Recorded information Block Start

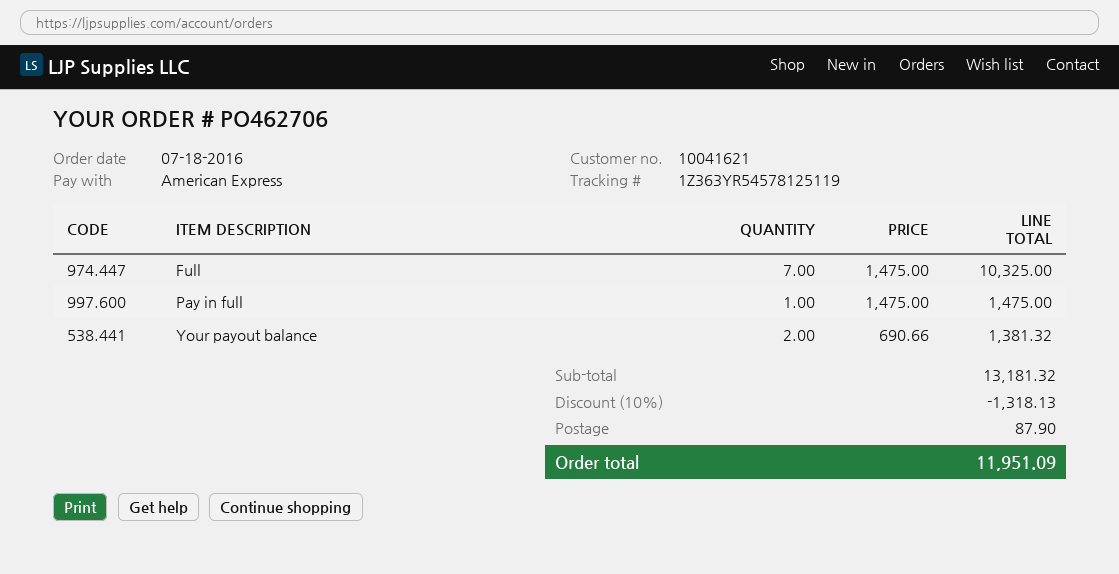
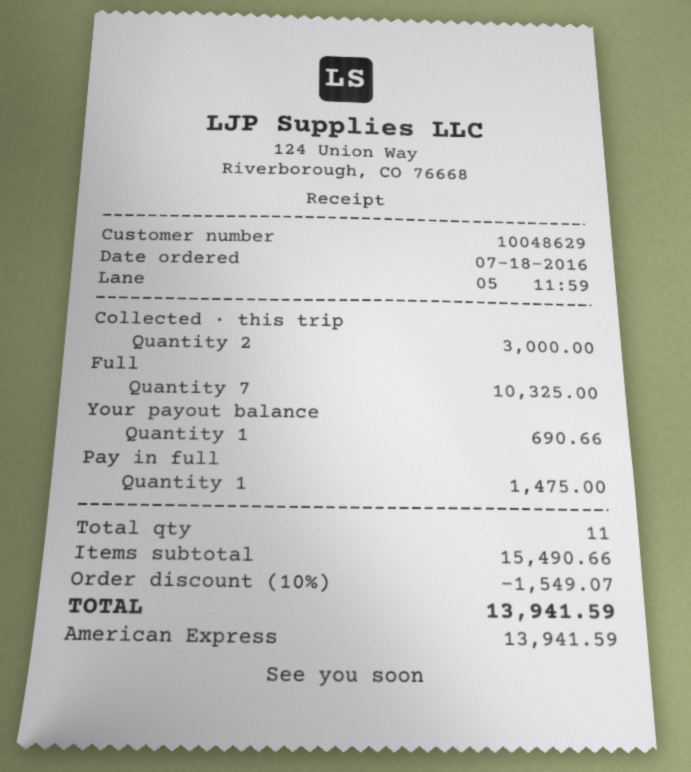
customer number: 10041621 -> 10048629
Your payout balance: 2 for 1381.32 -> 1 for 690.66
Collected · this trip: none -> 2 for 3000.00
subtotal: 13181.32 -> 15490.66
discount: 10% = 1318.13 -> 10% = 1549.07
shipping: 87.90 -> none
total: 11951.09 -> 13941.59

Recorded information Block End

** The task **
Your answer should consist of the lines above that hold the word "none", copied exactly.

** Task answer **
Collected · this trip: none -> 2 for 3000.00
shipping: 87.90 -> none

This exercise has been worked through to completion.